I mean, the premise seems good, where a studio executive has to visit all of these different movies being made on the same company's lot, and solve a variety of problems, like the star who gets kidnapped by Communists, a starlet who's pregnant with no intention of marrying the baby's father, a cowboy actor who's been cast in a period drama and can't quite meet the director's expectations, and a pair of twin gossip columnists threatening to write scandalous facts about the kidnapped star.  Meanwhile, he's getting offers to go work at Lockheed in an executive position that will guarantee him income for life (what, and leave show business?).  But somehow in all this, it feels like someone forgot to make it funny or write any gags.  Is that possible?  OK, maybe it's supposed to be a dark comedy, like "Fargo", which didn't have jokes either, but somehow still managed to entertain. 

OK, maybe it's interesting to see tributes to different genres of films from the 1940's/1950's - we go from an Esther Williams-style swimming number to a Ben Hur-like period piece, to a Gene Kelly-style dance number with sailors in a bar, to a Western and then a high-society relationship drama.  But does it all add up to something, in the end?  The P.O.V. of the fixer just seems to be a cheap way to link all of these numbers, as if that's the loosest possible thread to unite them - the fact that they're all being made by the same movie studio.  It feels like such a cheat.

And for every social issue being addressed - the Communist writers, the gossip spread by society mavens, the single mother thing - I feel like I can name two or three movies that dealt with those topics better.  And didn't the Coen Brothers already do the tortured writer thing in "Barton Fink"?  And didn't they also do ransom plots in "Raising Arizona", "Fargo" AND "The Big Lebowski"?  It's a bad sign when directors start repeating themselves.  And here we don't even get to see the resolution of some of the plotlines - instead the lead character just TELLS us how they got resolved.  That's just sloppy follow-up work.
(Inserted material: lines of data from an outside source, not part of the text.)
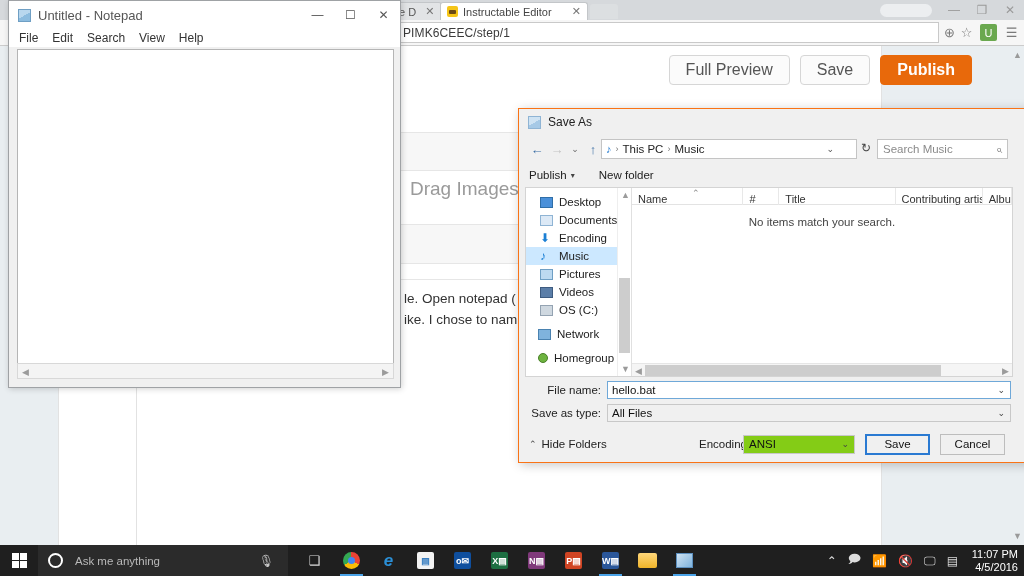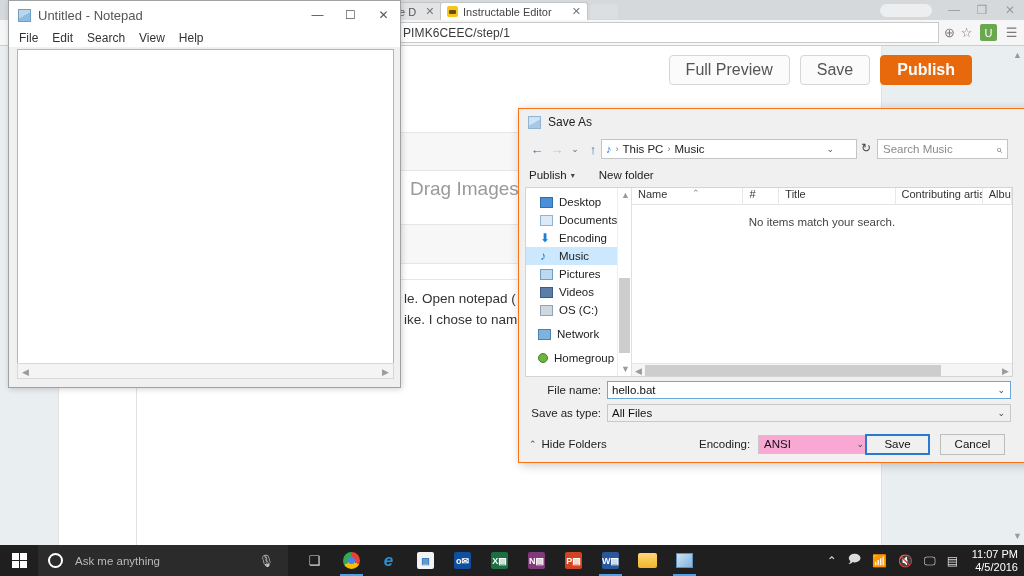--- a/index.html
+++ b/index.html
@@ -167,7 +167,7 @@
   .sa-colhdr { position:absolute; left:0; top:0; width:100%; height:17px;
     background:#fff; border-bottom:1px solid #e3e3e3; display:flex; align-items:center; }
   .sa-col { font-size:11px; color:#333; border-right:1px solid #e8e8e8; height:17px;
-    display:flex; align-items:flex-start; padding-left:6px; overflow:hidden; white-space:nowrap; }
+    display:flex; align-items:flex-end; padding-left:6px; overflow:hidden; white-space:nowrap; }
   .sa-sortmark { position:absolute; left:60px; top:0px; font-size:9px; color:#888; }
   .sa-empty { position:absolute; left:0; top:28px; width:100%; text-align:center;
     font-size:11.5px; color:#444; }

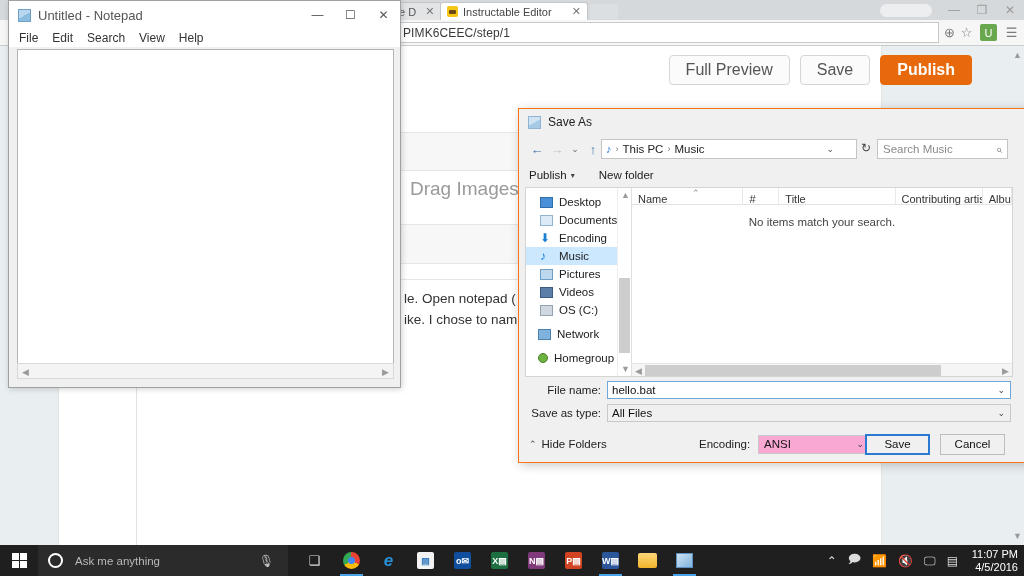--- a/index.html
+++ b/index.html
@@ -189,9 +189,9 @@
   .sa-hide { margin-left:10px; font-size:11.5px; color:#222; display:flex; align-items:center; gap:5px; }
   .sa-hide-caret { font-size:9px; color:#444; }
   .sa-enc-label { position:absolute; left:180px; font-size:11.5px; color:#222; }
-  .sa-enc { position:absolute; left:224px; width:112px; height:19px; background:#f9a8d4;
+  .sa-enc { position:absolute; left:224px; width:112px; height:19px; background:#84cc16;
     border:1px solid #c8c8c8; display:flex; align-items:center; padding-left:5px;
-    font-size:11.5px; color:#111;margin-left:15px; }
+    font-size:11.5px; color:#111; }
   .sa-btn { position:absolute; height:21px; width:65px; background:#f0f0f0;
     border:1px solid #bdbdbd; display:flex; align-items:center; justify-content:center;
     font-size:11.5px; color:#111; }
Also starring Josh Brolin (last seen in "Everest"), Alden Ehrenreich (last seen in "Blue Jasmine"), Ralph Fiennes (last seen in "Red Dragon"), Scarlett Johansson (last seen in "Captain America: Civil War"), Tilda Swinton (last seen in "Doctor Strange"), Channing Tatum (last seen in "The Hateful Eight"), Frances McDormand (last seen in "Aeon Flux"), Jonah Hill (last heard in "Sausage Party"), Veronica Osorio, Alison Pill (last seen in "Snowpiercer"), Heather Goldenhersh, Max Baker, Fisher Stevens (last seen in "Undisputed"), Patrick Fischler (last seen in "Mulholland Drive"), David Krumholtz (also last heard in "Sausage Party"), Fred Melamed (last seen in "Ishtar"), Patrick Carroll, Alex Karpovsky (last seen in "Inside Llewyn Davis"), Robert Picardo (last seen in "Gremlins 2: The New Batch"), Robert Trebor, Christopher Lambert, Clancy Brown (last heard in "Superman/Batman: Public Enemies"), Wayne Knight (last heard in "Kung Fu Panda 3"), Peter Jason (last seen in "Nice Dreams"), the voice of Michael Gambon (last seen in "Layer Cake"), with cameos from Jon Daly (last seen in "Bride Wars"), Kyle Bornheimer (last seen in "The D Train"), Jack Huston, and Dolph Lundgren (last seen in "The Expendables 3").